I am cc’ing MXNet dev mailing list here.
Thanks for the note Roshani. Look forward to seeing your contribution!
Though let’s also discuss this in MXNet dev mailing list since other people
(e.g. Carl and Lin) might be working on this as well to avoid duplicate
work.
Best,
Yuan
On Mon, Apr 15, 2019 at 5:51 PM Rong Ou wrote:
> Sounds great! Yes it would be nice to have some examples for MXNet.
>
> On Mon, Apr 15, 2019 at 3:36 PM Roshani Nagmote
> wrote:
>
>> Hi,
>>
>> I work on Apache MXNet and recently I used MPI-Operator to run
>> distributed training with MXNet and horovod on Kubernetes.

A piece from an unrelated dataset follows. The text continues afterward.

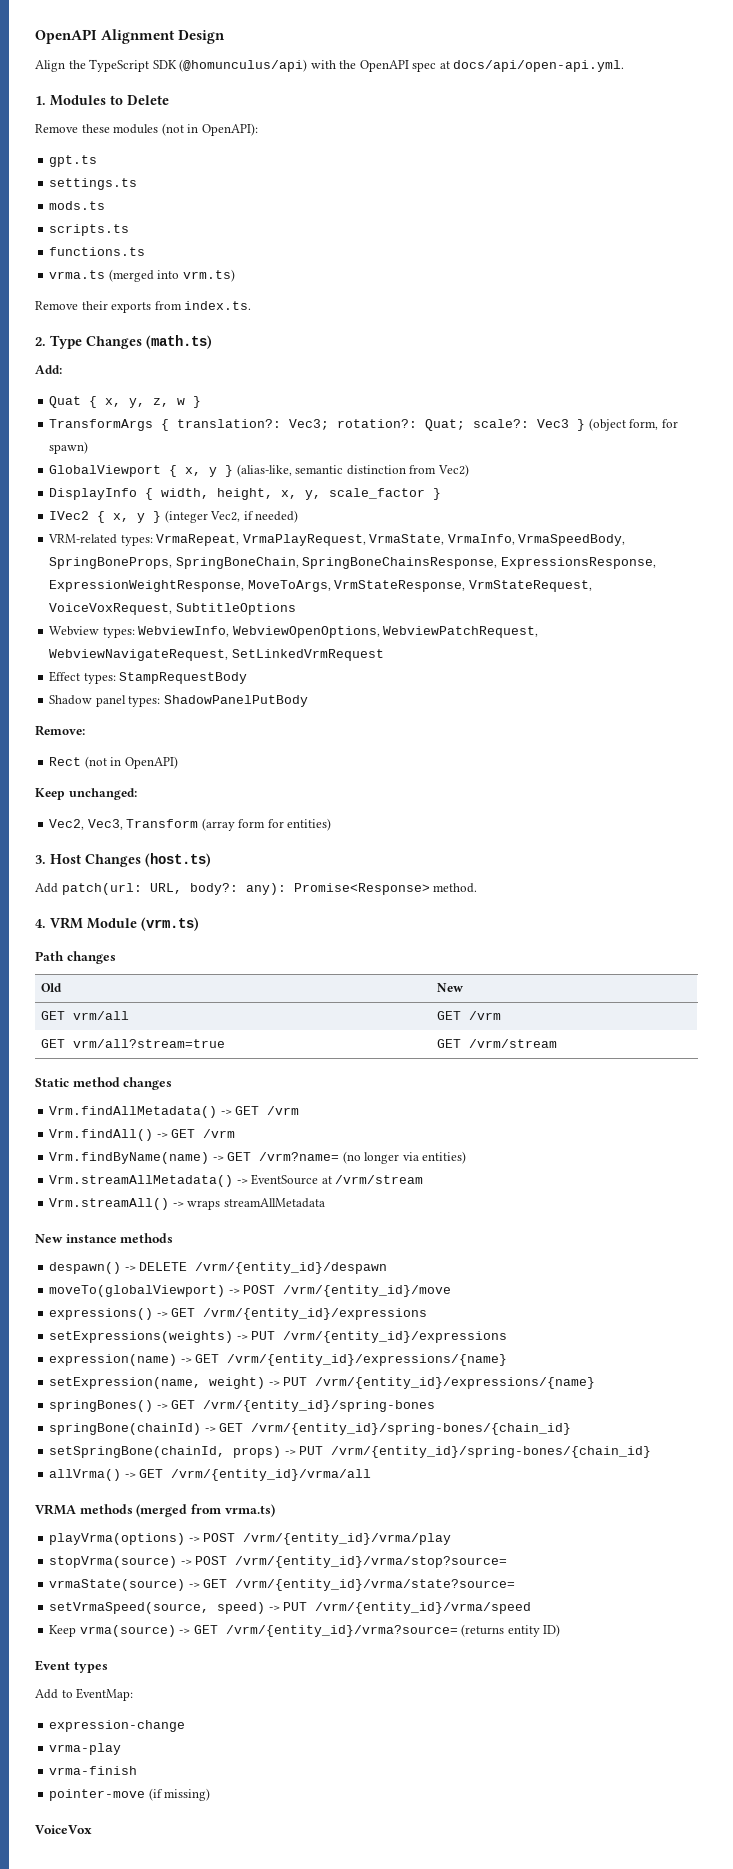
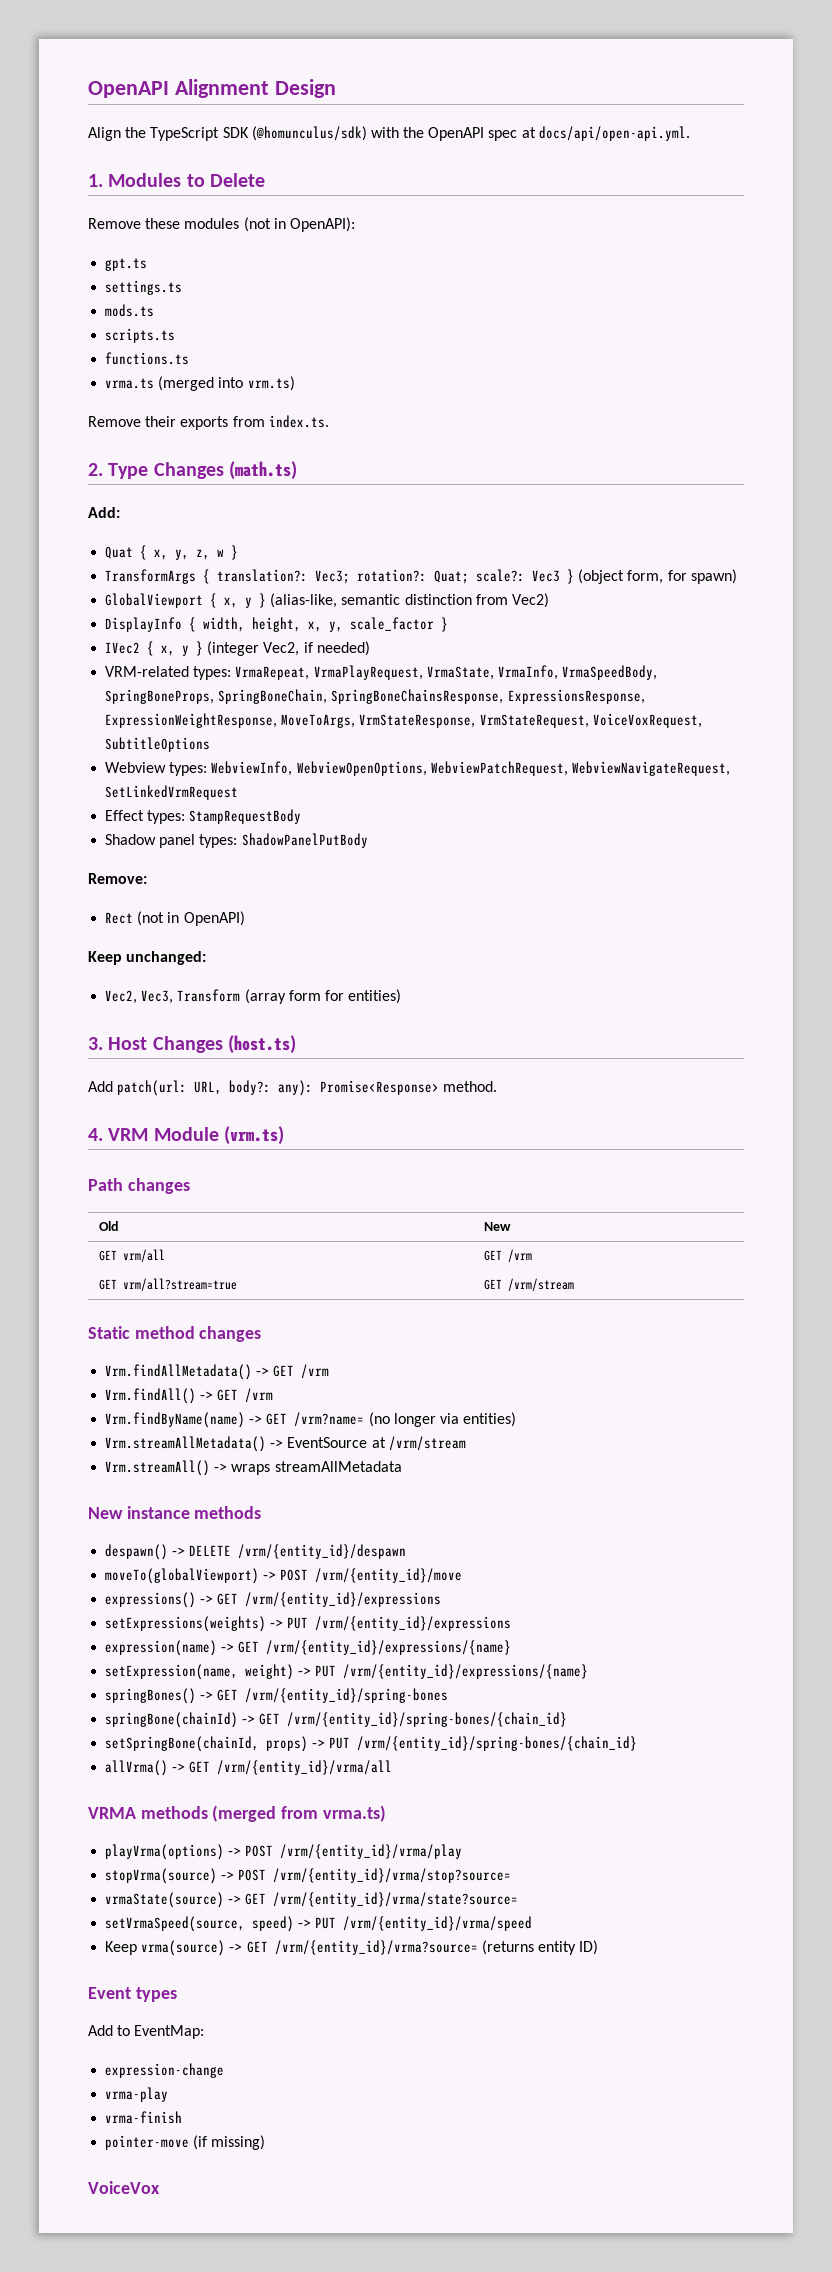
- Align the TypeScript SDK (@homunculus/api) with the OpenAPI spec at docs/api/open-api.yml.
+ Align the TypeScript SDK (@homunculus/sdk) with the OpenAPI spec at docs/api/open-api.yml.

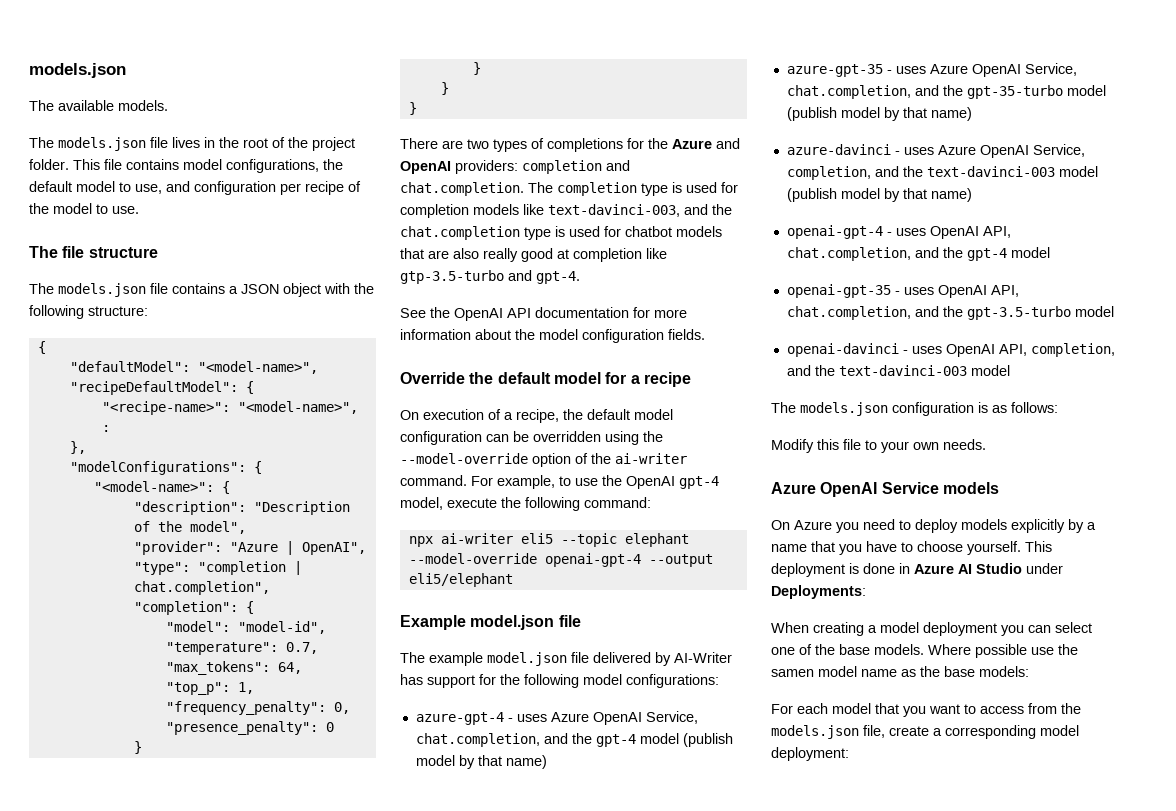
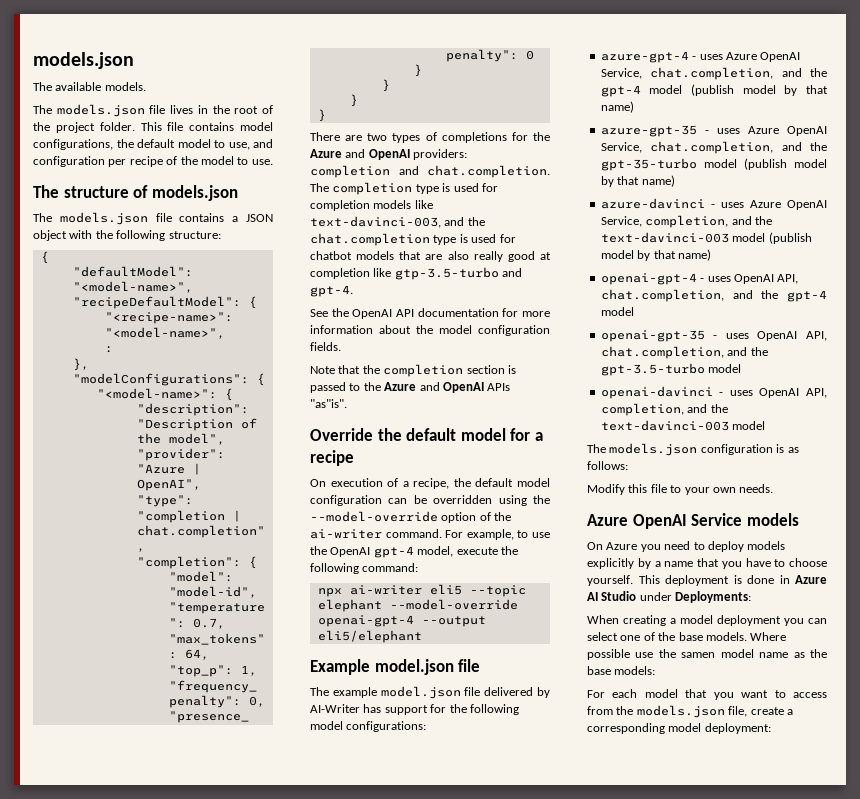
- The file structure
+ The structure of models.json
+ Note that the completion section is passed to the Azure and OpenAI APIs "as"is".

>> I with few other folks tried to adjust the capacity for a training job
>> based on the available workers and restart the training job from where it
>> left off if any worker goes away in between.
>>
>> To do this, we had to do a few modifications to MPI-operator. For
>> example, updating workerReplicas and launcherRole. Currently, changes are
>> in my repo and I will be making a PR on MPI-operator with these changes.
>> Also, planning to contribute few examples. I wanted to reach out to you
>> first before creating a PR.
>>
>> Please let me know what your thoughts are on this.
>>
>> Thanks,
>> Roshani
>>
>